Cette situation défavorable s’est manifestée par une dégradation des indicateurs sociaux. Pour la deuxième année consécutive le baromètre de pauvreté conduit par des universités vénézuéliennes en 2015 a mis en évidence une augmentation de la pauvreté, revenue au niveau qui a mené Chávez au pouvoir en 1999.
Les ressorts d’un pouvoir politique et institutionnel au service d’une élection
Bien qu’affaibli par la situation économique qui se traduisait dans des faibles niveaux de popularité (autour de 20% d’approbation), le parti du gouvernement disposait encore d’importants atouts institutionnels pour préparer la campagne. Au centre de ce pouvoir hégémonique, la décision de l’opposition de ne pas participer aux élections législatives en 2005. Dans le texte de 1999, l’assemblée nationale – système unicaméral – nomme la majorité des représentants des autres pouvoirs constitutionnels. Dès 2005 avec la totalité des sièges à l’assemblée, le gouvernement a peint le système électoral et le système judiciaire en rouge. Mais a aussi propulsé une réforme de la loi électorale en 2009, qui à travers une transformation des circuits et du système de vote (mélange d’élection par circuit et par liste) donnait une très forte prime à la majorité au parti arrivé en tête des élections législatives. De plus, à travers ses victoires aux élections présidentielles, le PSUV contrôlait l’exécutif et le pouvoir de frappe de l’industrie pétrolière ; mais aussi l’organisme d’inspection des médias qui a exclu de plus en plus l’opposition de l’espace audiovisuel à partir de 2007, date de fermeture de la chaine RCTV.

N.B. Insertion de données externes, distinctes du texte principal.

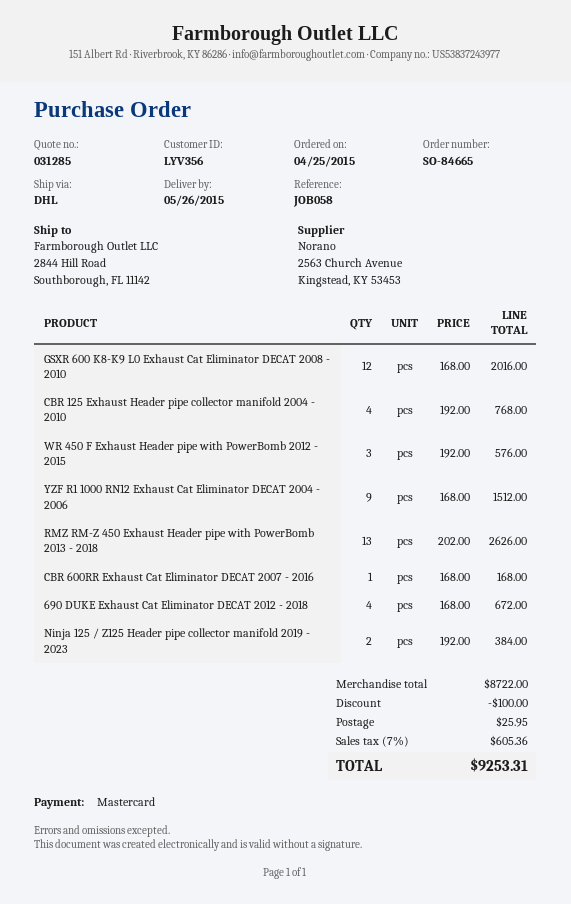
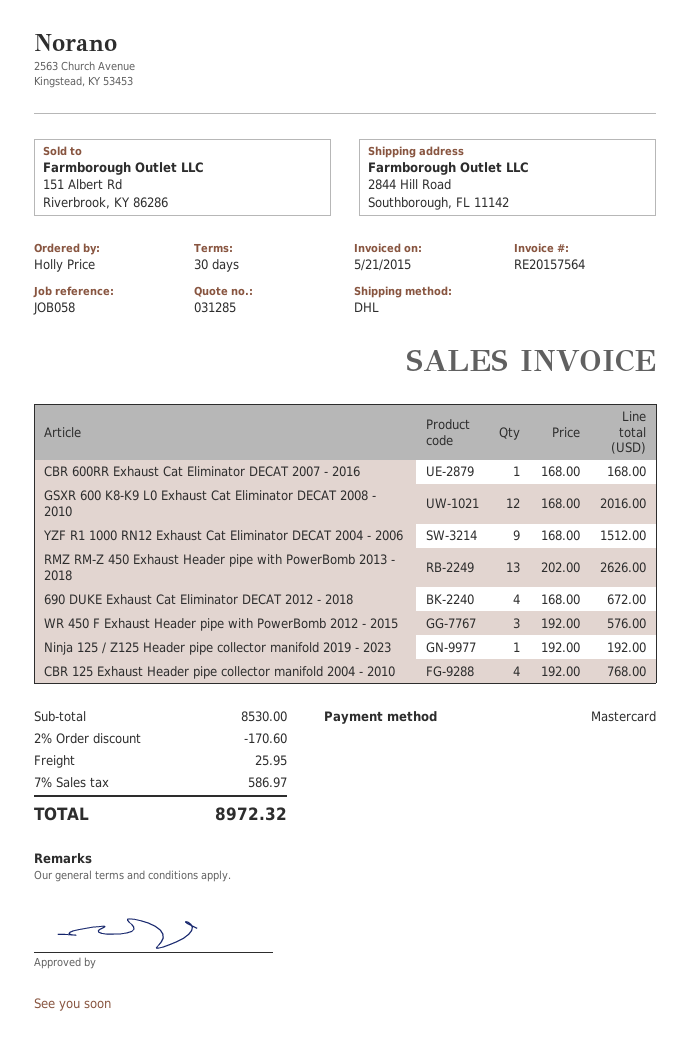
Ninja 125 / Z125 Header pipe collector manifold 2019 - 2023: 2 x 192.00 = 384.00 -> 1 x 192.00 = 192.00
subtotal: 8722.00 -> 8530.00
discount: 100.00 -> 170.60
tax: 7% = 605.36 -> 7% = 586.97
total: 9253.31 -> 8972.32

Sur ce premier niveau d’attributions constitutionnelles, le gouvernement disposait de la première machine de mobilisation politique du pays. Elle reposait sur la réserve des presque 4 millions de fonctionnaires ainsi que sur la structure de l’Etat communal. Etat qui, construit en pyramide à partir des conseils communaux (structures de gestions des problèmes d’une communauté de 100 à 200 familles), servait de caisse de résonance au parti de gouvernement.
Préparer la campagne
Le gouvernement qui accusait d’un retard de 30 points dans les sondages en janvier 2015 a pesé de toute sa force institutionnelle lors de cette campagne pour limiter l’ampleur de la possible victoire de l’opposition. Tout d’abord le système judiciaire a inhabilité bon nombre de dirigeants d’opposition (dont la député Maria Corina Machado et Leopoldo López).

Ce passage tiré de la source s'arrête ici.